Once the objects are compressed, the index file that we saw earlier serves as a table of contents, pointing from an object hash to its location within the compressed packfile.

Why does Git generate a packfile when we did this push? It's likely that at that time, there are multiple unneeded loose objects in your objects directory. For example, if you add and commit a file then add and commit it again, you have two blob objects of that same file with a potentially small difference. Before pushing those objects to the server, it helps to compress them into a packfile.

Now, you might find yourself in a situation where changes have been made to a file that you're editing by another person. In this case, you need to bring in those changes into your file.
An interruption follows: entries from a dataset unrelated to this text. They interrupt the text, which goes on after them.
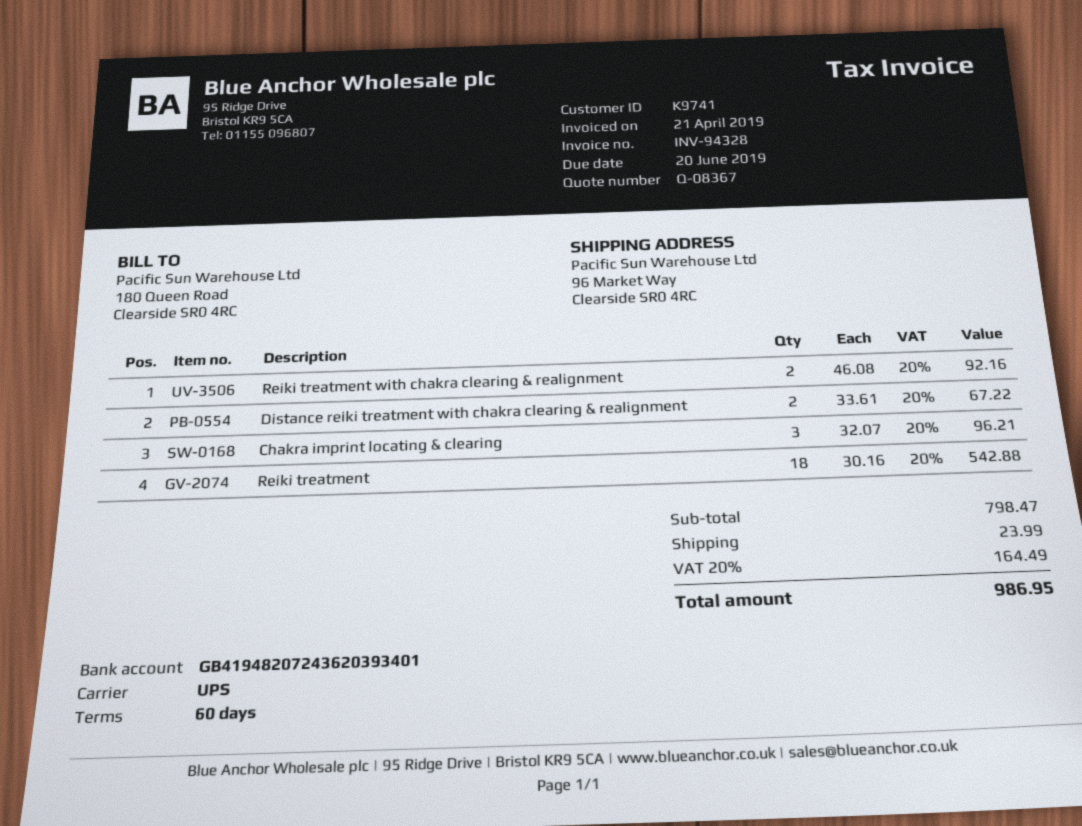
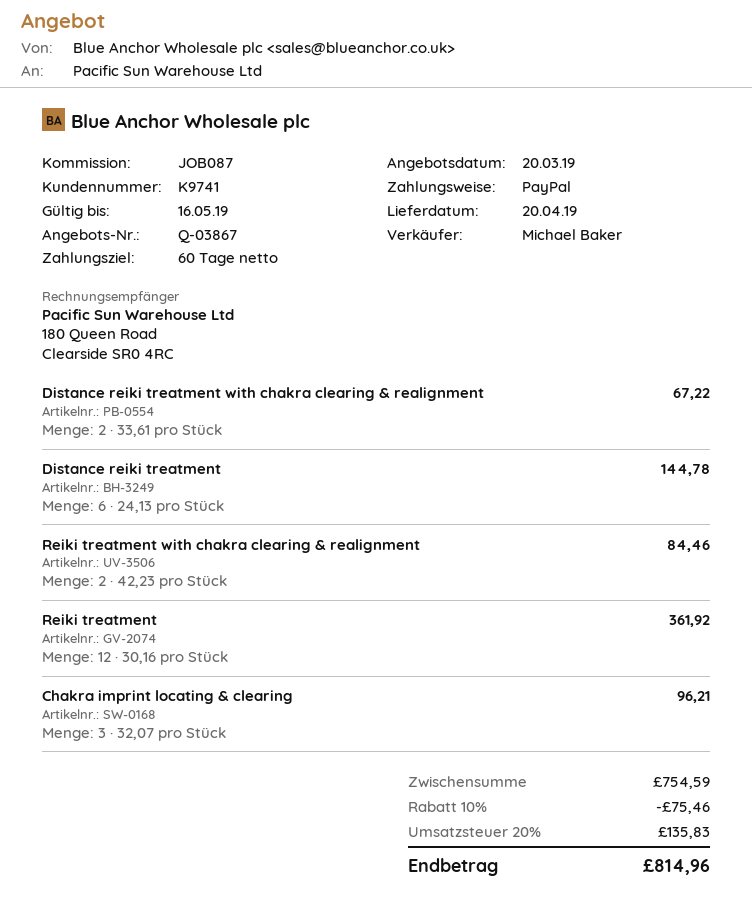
quote number: Q-08367 -> Q-03867
Reiki treatment with chakra clearing & realignment: 2 x 46.08 = 92.16 -> 2 x 42.23 = 84.46
Reiki treatment: 18 x 30.16 = 542.88 -> 12 x 30.16 = 361.92
Distance reiki treatment: none -> 6 x 24.13 = 144.78
subtotal: 798.47 -> 754.59
discount: none -> 10% = 75.46
shipping: 23.99 -> none
tax: 20% = 164.49 -> 20% = 135.83
total: 986.95 -> 814.96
There are two ways to do this in git: through a rebase or a merge.

So what is the difference between a rebase and a merge? Let's start by talking about what how a merge works.

Let's try to merge the change that we made in safia/my-new-branch onto our master branch.

git merge safia/my-new-branch
Updating e35102c1..ec212242
Fast-forward
 README.md | 2 ++
 1 file changed, 2 insertions(+)

Since there were no changes made in master that did not exist in our feature branch, our merge simply moved the pointer at the HEAD of the master branch to match the pointer at the HEAD of our feature branch.

But what happens if there are changes in our master branch that don't exist in our feature branch? Let's try to simulate this by creating a new branch, staging and committing a change on master, then staging and committing a change to our new branch and attempting to merge.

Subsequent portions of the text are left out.